Abstract

ABSTRACT Purpose To investigate health disparities in racial and ethnic minorities with dry eye. Methods Medical records were reviewed for demographics, socioeconomic factors, treatments, and objective dry eye parameters. Race/ethnicity was self-reported as delineated by the U.S. Census. The reference group comprised of randomly selected White patients, with number equal to the largest minority group. Results The study included 465 patients (157 Black, 157 White, 85 Asian, and 66 Hispanic). Compared to White (3.2%) patients, larger proportion of minorities used Medicaid or lacked health insurance (Black 8.3%, P = .054; Asian 10.6%, P = .019; Hispanic 18.2%, P < .001). Black and Hispanic patients had lower estimated median household income than Whites (White $98,472, Black $75,554, P < .001; Asian $105,503, P = .088; Hispanic $86,839, P = .030). Prior to presentation, fewer minority patients received prescription treatments or procedures (White 61.8%; Black 30.6%, P < .001; Asian 43.5%, P = .006; Hispanic 43.9%, P = .014).
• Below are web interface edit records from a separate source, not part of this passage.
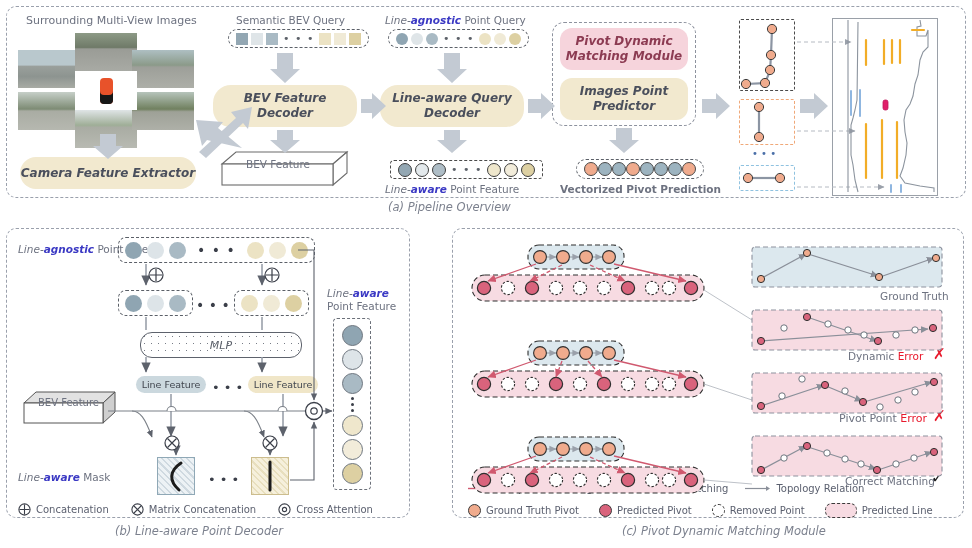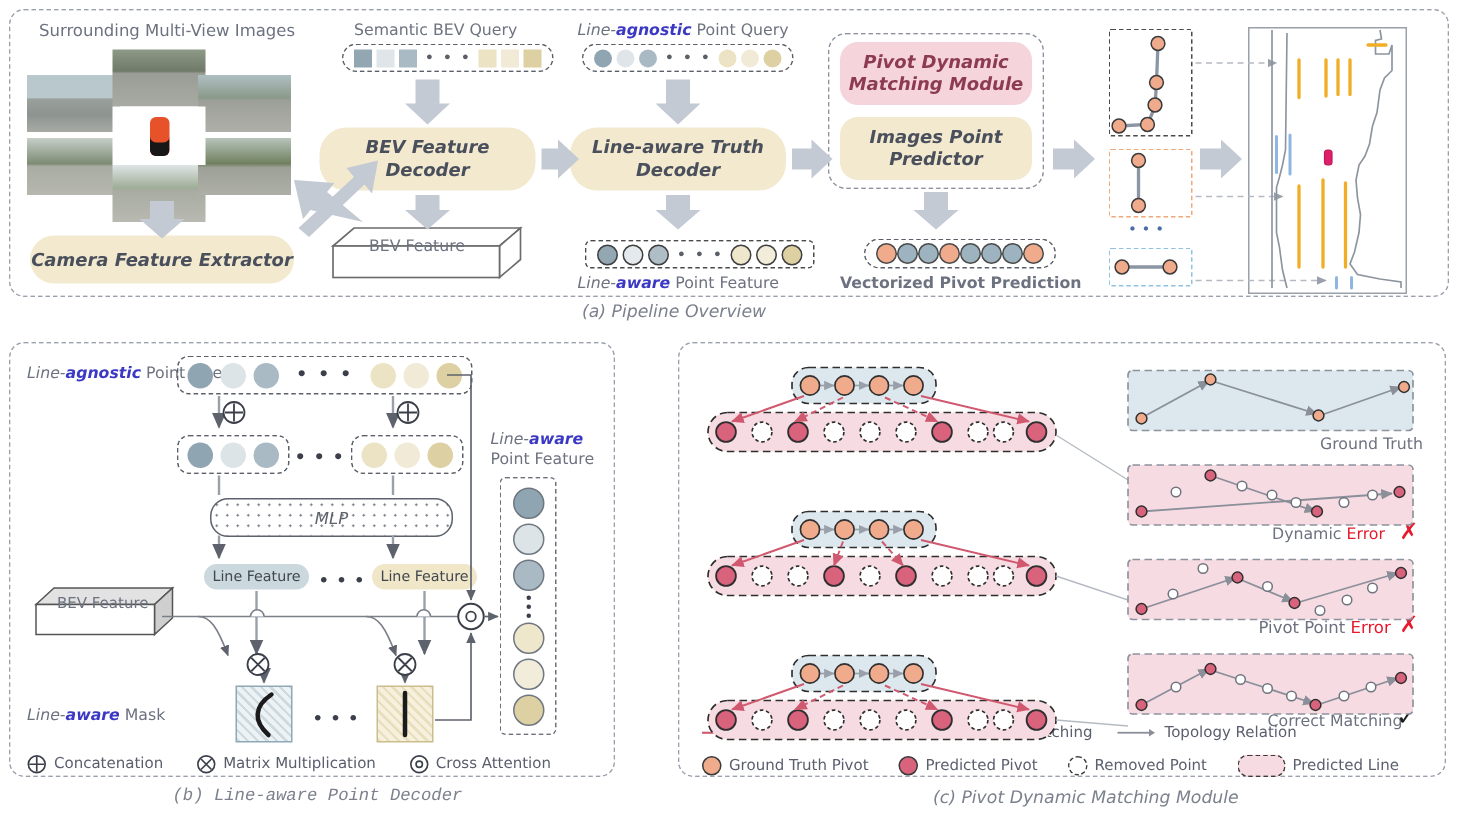"Line-aware Truth" span { text: Truth -> Query }
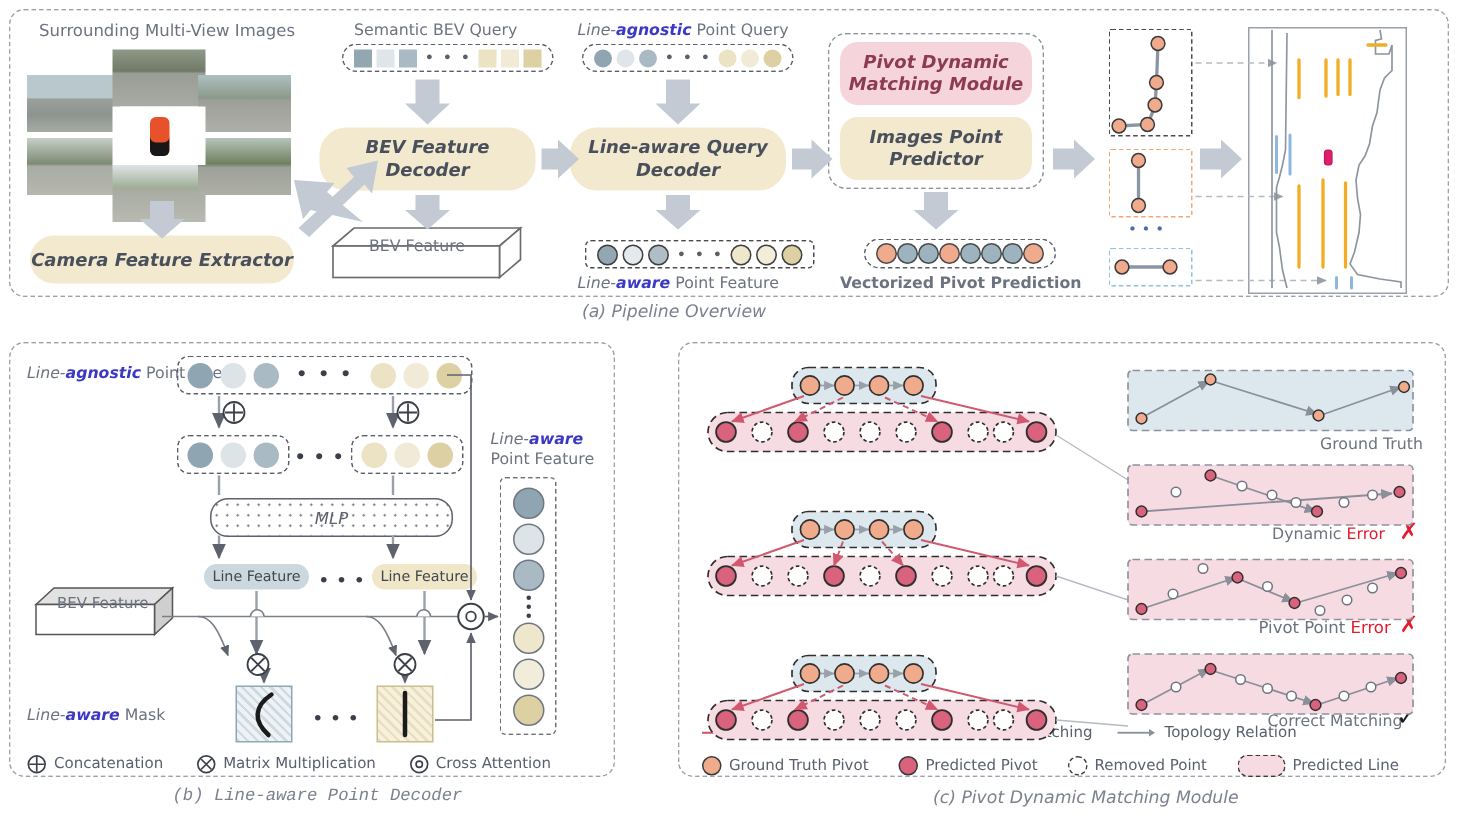"Matrix Multiplication" span { text: Multiplication -> Concatenation }
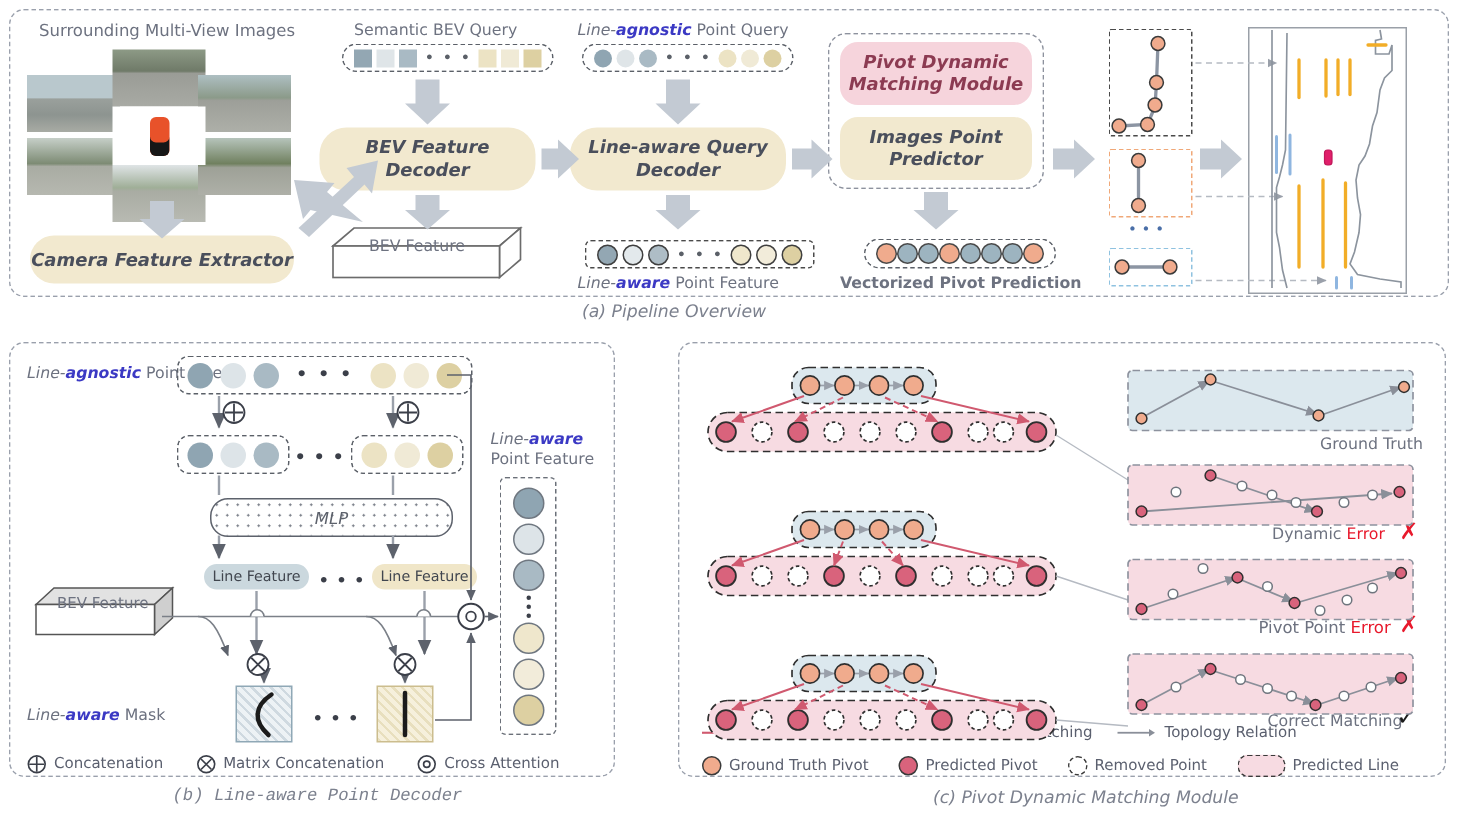"(b) Line-aware Point Decoder" div.caption { font-family: Liberation Mono, monospace -> none }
Although at baseline visit minorities had worse mean conjunctival (White, 1.7; Black 2.2, P = .136, Asian 2.4, P = .022; Hispanic 2.6, P = .005) and corneal staining scores (White, 1.6; Black 2.5, P < .001; Asian 2.3, P = .003; Hispanic 2.4, P = .001), no differences were noted at final visit. Conclusion Minorities presented with worse objective dry eye parameters, and less prior dry eye care. Income and health care access may not fully explain the observed undertreatment at presentation. Differential management by eye care providers and patient attitudes warrant further investigation.